Constant folding: fold_binop and fold_tuple

_PyAST_Optimize is the top-level driver for the constant-folding pass. It calls astfold_expr on every expression node, which in turn calls the specialized folders. The folding happens at the AST level so that the resulting simplified AST is what the compiler and the symbol table both see.

fold_binop checks whether both operands of a BinOp node are Constant nodes and whether the operator is one of the foldable set (Add, Sub, Mult, Div, Mod, Pow, FloorDiv, BitAnd, BitOr, BitXor, LShift, RShift, MatMult). If so, it evaluates the operation at compile time and replaces the BinOp with a new Constant node.

// CPython: Python/ast.c:951 fold_binop
static int
fold_binop(expr_ty node, PyArena *arena, _PyOptimizerObject *optimizer)
{
expr_ty lhs = node->v.BinOp.left;
expr_ty rhs = node->v.BinOp.right;
if (lhs->kind != Constant_kind || rhs->kind != Constant_kind) {
return 1; /* nothing to fold */
}
PyObject *lv = lhs->v.Constant.value;
PyObject *rv = rhs->v.Constant.value;
PyObject *result = binary_ops[node->v.BinOp.op](lv, rv);
if (result == NULL) {
/* overflow or type error: clear and leave node untouched */
PyErr_Clear();
return 1;
}
COPY_NODE(node, _PyAST_Constant(result, NULL, node->lineno,
node->col_offset, node->end_lineno,
node->end_col_offset, arena));
Py_DECREF(result);
return 1;
}

fold_tuple handles the common case where a Tuple node in Load context contains only Constant children. It converts the whole tuple to a single Constant holding a Python tuple, which avoids runtime allocation for literal tuple expressions like (1, 2, 3).

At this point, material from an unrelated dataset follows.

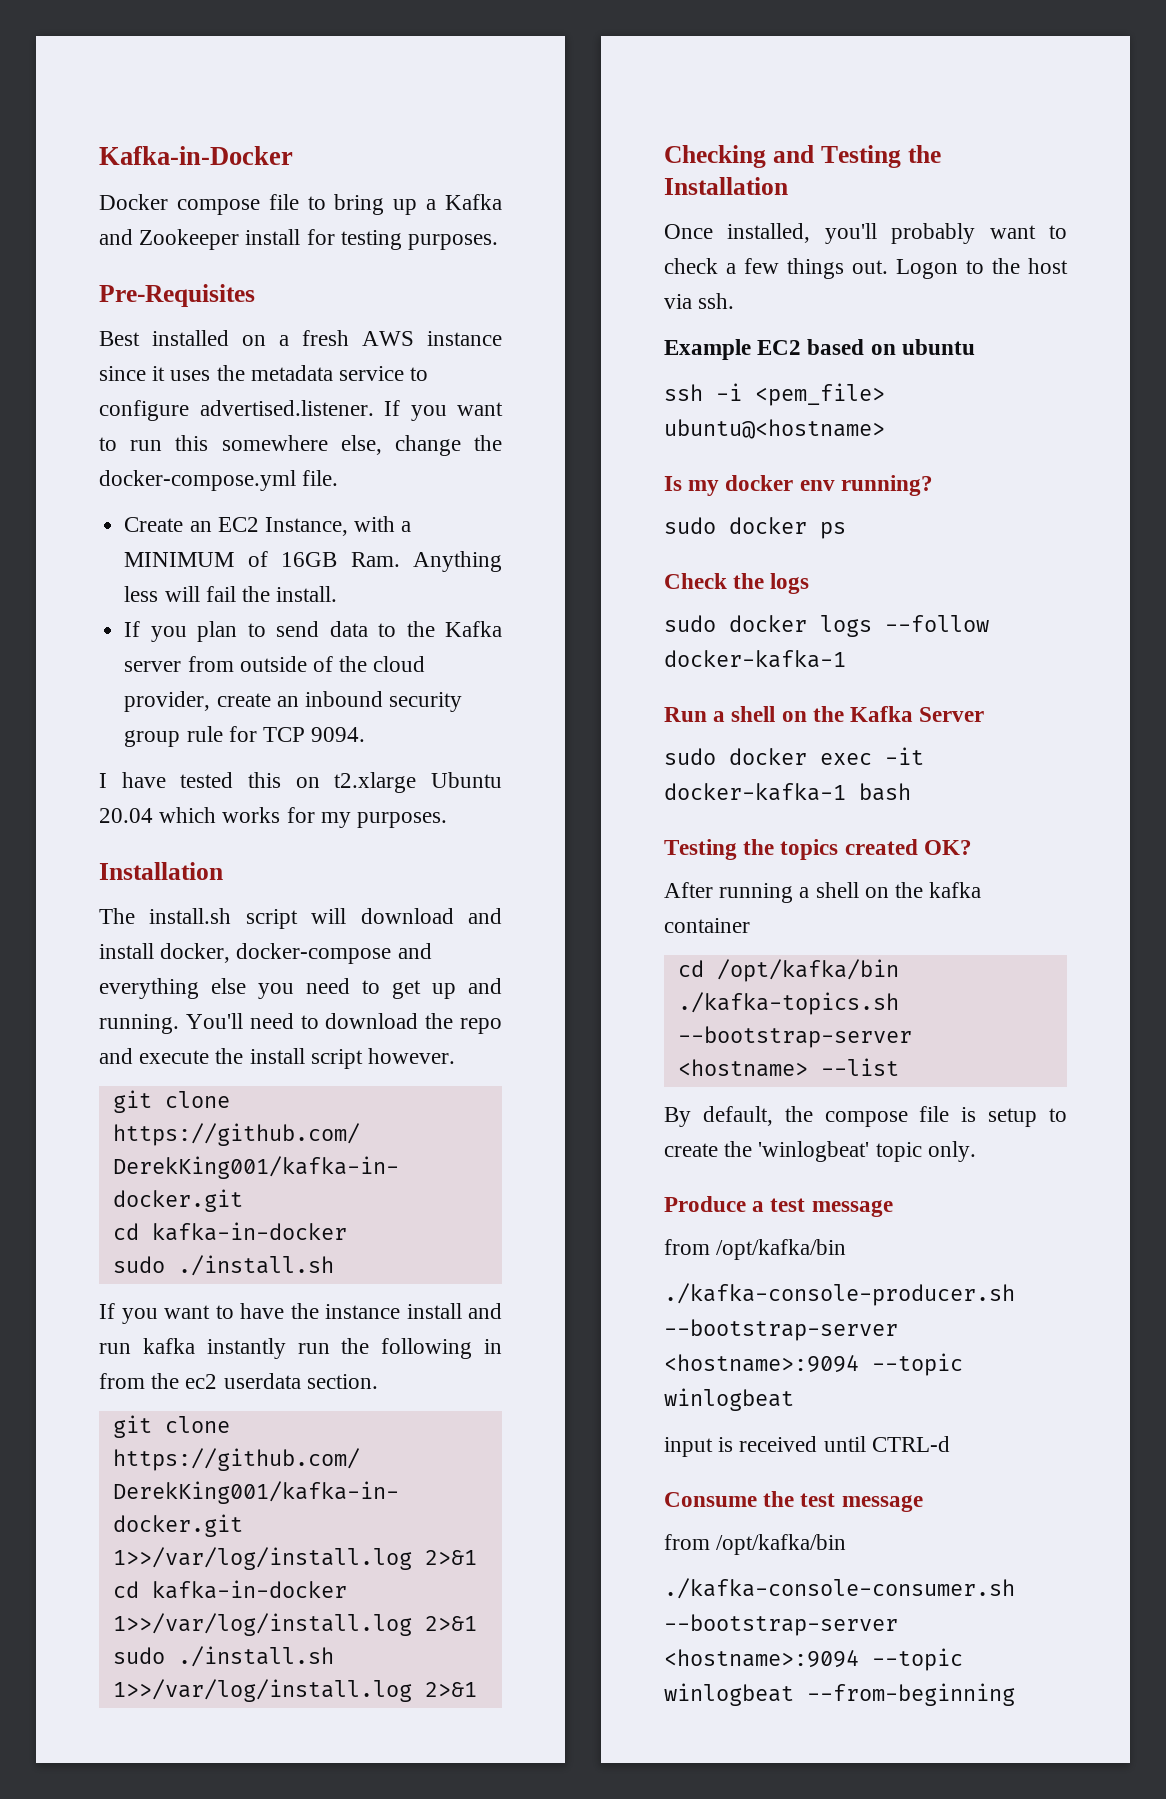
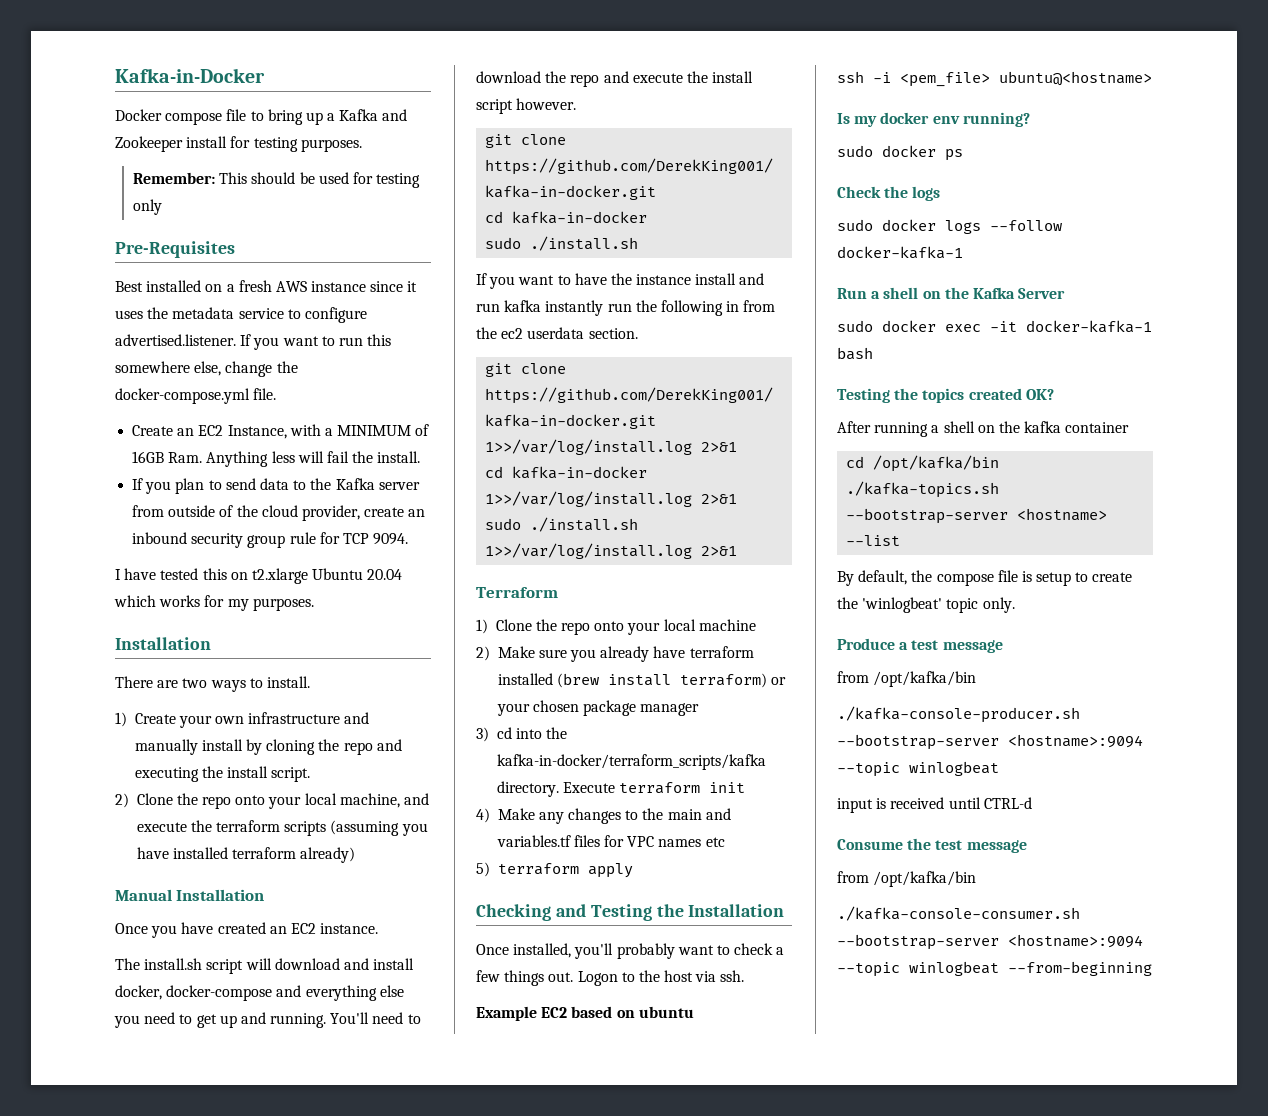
(499, 242) none -> [133,172,421,188] [133,199,163,215] // Remember: This should be used for testing only
(223, 871) none -> [115,676,310,692] [115,712,370,728] [134,739,402,755] [134,766,311,782] [115,793,430,809] [136,820,428,836] [136,847,356,863] [115,889,265,901] [115,922,379,938] // There are two ways to install. // 1) Create your own infrastructure and manually install by cloning the repo and executing the install script. // 2) Clone the repo onto your local machine, and execute the terraform scripts (assuming you have installed terraform already) // Manual Installation // Once you have created an EC2 instance.
(477, 1689) none -> [476,587,558,598] [476,619,756,635] [476,646,754,662] [497,673,787,688] [496,700,700,716] [476,727,568,742] [496,754,766,770] [496,781,746,797] [476,808,731,824] [496,835,725,847] [476,862,633,878] // Terraform // 1) Clone the repo onto your local machine // 2) Make sure you already have terraform installed (brew install terraform) or your chosen package manager // 3) cd into the kafka-in-docker/terraform_scripts/kafka directory. Execute terraform init // 4) Make any changes to the main and variables.tf files for VPC names etc // 5) terraform apply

fold_compare folds Compare nodes such as 1 < 2 or "a" == "a" where all operands are constants and all operators are equality or ordering comparisons.

gopy notes

_PyAST_Validate is not yet ported in gopy. The planned home is compile/astvalidate. The Go equivalent will be Validate(mod ast.Mod) error, using a validator struct with a depth int field for the recursion guard.

_PyAST_Optimize maps to a future compile/astopt package. The constant-folding logic for fold_binop and fold_tuple can reuse Go's math/big for integer overflow detection. fold_compare is straightforward for numeric types; string comparisons need care around interning.

_Py_Mangle is partially replicated in compile/compiler.go via the mangle helper. The Go version should be reconciled against the CPython definition to ensure it handles the edge cases (leading underscores stripped from the class name, single trailing underscore preserved).